Dataset excerpts:

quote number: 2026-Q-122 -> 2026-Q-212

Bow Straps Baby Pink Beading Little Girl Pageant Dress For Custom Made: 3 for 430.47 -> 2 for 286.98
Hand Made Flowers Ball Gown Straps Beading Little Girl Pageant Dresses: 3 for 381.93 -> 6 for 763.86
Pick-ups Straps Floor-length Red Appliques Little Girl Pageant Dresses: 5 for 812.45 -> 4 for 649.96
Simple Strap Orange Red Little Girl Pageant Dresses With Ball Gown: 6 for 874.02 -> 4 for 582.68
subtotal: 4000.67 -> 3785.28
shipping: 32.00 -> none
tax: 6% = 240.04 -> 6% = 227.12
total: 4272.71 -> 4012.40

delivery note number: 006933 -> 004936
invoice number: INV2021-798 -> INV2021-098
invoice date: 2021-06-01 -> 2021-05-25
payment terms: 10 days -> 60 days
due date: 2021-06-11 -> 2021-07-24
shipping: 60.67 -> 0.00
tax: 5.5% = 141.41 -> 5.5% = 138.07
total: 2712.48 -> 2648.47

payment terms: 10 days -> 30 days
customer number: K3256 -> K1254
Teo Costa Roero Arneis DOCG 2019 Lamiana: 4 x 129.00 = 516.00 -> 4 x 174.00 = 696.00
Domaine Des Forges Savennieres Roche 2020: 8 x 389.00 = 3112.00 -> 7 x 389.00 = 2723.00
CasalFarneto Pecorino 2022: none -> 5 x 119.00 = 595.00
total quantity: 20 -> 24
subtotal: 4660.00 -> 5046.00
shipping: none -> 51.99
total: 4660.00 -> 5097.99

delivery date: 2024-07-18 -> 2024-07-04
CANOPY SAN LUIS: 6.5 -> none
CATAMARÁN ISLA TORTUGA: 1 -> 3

Work to complete:
Look back at the entries above and repeat, unchanged, every line from the line holding "invoice number: INV2021-798 -> INV2021-098" through the line holding "Domaine Des Forges".

Solution for this task:
invoice number: INV2021-798 -> INV2021-098
invoice date: 2021-06-01 -> 2021-05-25
payment terms: 10 days -> 60 days
due date: 2021-06-11 -> 2021-07-24
shipping: 60.67 -> 0.00
tax: 5.5% = 141.41 -> 5.5% = 138.07
total: 2712.48 -> 2648.47

payment terms: 10 days -> 30 days
customer number: K3256 -> K1254
Teo Costa Roero Arneis DOCG 2019 Lamiana: 4 x 129.00 = 516.00 -> 4 x 174.00 = 696.00
Domaine Des Forges Savennieres Roche 2020: 8 x 389.00 = 3112.00 -> 7 x 389.00 = 2723.00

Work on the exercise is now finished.